[Content revision data]
---

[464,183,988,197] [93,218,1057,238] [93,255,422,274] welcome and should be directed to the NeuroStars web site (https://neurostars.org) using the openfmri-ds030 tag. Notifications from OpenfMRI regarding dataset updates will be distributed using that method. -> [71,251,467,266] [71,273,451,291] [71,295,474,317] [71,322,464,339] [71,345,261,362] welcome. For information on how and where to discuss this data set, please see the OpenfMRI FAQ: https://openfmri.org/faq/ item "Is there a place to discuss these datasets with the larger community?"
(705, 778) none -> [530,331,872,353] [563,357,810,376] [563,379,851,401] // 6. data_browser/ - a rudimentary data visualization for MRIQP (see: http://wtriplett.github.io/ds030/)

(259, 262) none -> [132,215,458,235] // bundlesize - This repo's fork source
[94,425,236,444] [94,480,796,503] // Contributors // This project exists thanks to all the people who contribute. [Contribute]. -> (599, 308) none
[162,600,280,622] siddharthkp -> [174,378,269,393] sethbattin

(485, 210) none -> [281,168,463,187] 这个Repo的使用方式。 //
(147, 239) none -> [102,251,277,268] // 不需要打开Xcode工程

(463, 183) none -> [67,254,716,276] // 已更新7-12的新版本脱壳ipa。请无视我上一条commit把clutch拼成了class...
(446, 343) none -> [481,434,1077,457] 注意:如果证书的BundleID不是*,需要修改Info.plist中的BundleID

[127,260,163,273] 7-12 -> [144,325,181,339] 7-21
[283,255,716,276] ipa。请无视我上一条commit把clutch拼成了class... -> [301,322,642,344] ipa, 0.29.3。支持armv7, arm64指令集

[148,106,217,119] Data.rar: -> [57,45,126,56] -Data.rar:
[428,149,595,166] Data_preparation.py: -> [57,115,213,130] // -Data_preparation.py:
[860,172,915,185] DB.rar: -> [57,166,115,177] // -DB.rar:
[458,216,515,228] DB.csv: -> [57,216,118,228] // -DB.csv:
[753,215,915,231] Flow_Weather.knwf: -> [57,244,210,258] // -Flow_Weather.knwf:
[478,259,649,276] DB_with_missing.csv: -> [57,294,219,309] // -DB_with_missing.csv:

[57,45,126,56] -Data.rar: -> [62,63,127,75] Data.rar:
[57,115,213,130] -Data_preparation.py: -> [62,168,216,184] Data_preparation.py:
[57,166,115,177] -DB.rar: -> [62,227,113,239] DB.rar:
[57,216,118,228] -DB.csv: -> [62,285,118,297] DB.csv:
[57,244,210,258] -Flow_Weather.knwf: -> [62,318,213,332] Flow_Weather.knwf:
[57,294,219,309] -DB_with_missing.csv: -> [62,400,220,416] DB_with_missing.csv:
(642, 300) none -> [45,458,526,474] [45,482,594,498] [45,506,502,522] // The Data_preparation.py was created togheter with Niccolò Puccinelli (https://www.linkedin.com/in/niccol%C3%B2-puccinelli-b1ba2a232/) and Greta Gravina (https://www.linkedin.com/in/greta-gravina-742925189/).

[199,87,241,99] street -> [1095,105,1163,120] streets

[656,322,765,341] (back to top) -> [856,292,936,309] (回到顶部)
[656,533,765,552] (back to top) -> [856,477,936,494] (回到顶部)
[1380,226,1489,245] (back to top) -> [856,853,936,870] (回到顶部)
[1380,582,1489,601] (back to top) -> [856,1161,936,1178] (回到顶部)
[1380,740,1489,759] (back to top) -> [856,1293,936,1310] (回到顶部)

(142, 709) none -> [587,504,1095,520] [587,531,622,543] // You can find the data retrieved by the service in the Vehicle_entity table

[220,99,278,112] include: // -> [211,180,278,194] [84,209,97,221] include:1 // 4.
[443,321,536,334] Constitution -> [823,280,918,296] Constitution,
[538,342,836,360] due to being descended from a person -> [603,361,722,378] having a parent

---

[ACTIVITY] Restate word for word only the lines above from the line containing "[458,216,515,228] DB.csv: ->" to the line containing "[1380,740,1489,759] (back to", both of them included.

[OUTPUT OF THE EXERCISE]
[458,216,515,228] DB.csv: -> [57,216,118,228] // -DB.csv:
[753,215,915,231] Flow_Weather.knwf: -> [57,244,210,258] // -Flow_Weather.knwf:
[478,259,649,276] DB_with_missing.csv: -> [57,294,219,309] // -DB_with_missing.csv:

[57,45,126,56] -Data.rar: -> [62,63,127,75] Data.rar:
[57,115,213,130] -Data_preparation.py: -> [62,168,216,184] Data_preparation.py:
[57,166,115,177] -DB.rar: -> [62,227,113,239] DB.rar:
[57,216,118,228] -DB.csv: -> [62,285,118,297] DB.csv:
[57,244,210,258] -Flow_Weather.knwf: -> [62,318,213,332] Flow_Weather.knwf:
[57,294,219,309] -DB_with_missing.csv: -> [62,400,220,416] DB_with_missing.csv:
(642, 300) none -> [45,458,526,474] [45,482,594,498] [45,506,502,522] // The Data_preparation.py was created togheter with Niccolò Puccinelli (https://www.linkedin.com/in/niccol%C3%B2-puccinelli-b1ba2a232/) and Greta Gravina (https://www.linkedin.com/in/greta-gravina-742925189/).

[199,87,241,99] street -> [1095,105,1163,120] streets

[656,322,765,341] (back to top) -> [856,292,936,309] (回到顶部)
[656,533,765,552] (back to top) -> [856,477,936,494] (回到顶部)
[1380,226,1489,245] (back to top) -> [856,853,936,870] (回到顶部)
[1380,582,1489,601] (back to top) -> [856,1161,936,1178] (回到顶部)
[1380,740,1489,759] (back to top) -> [856,1293,936,1310] (回到顶部)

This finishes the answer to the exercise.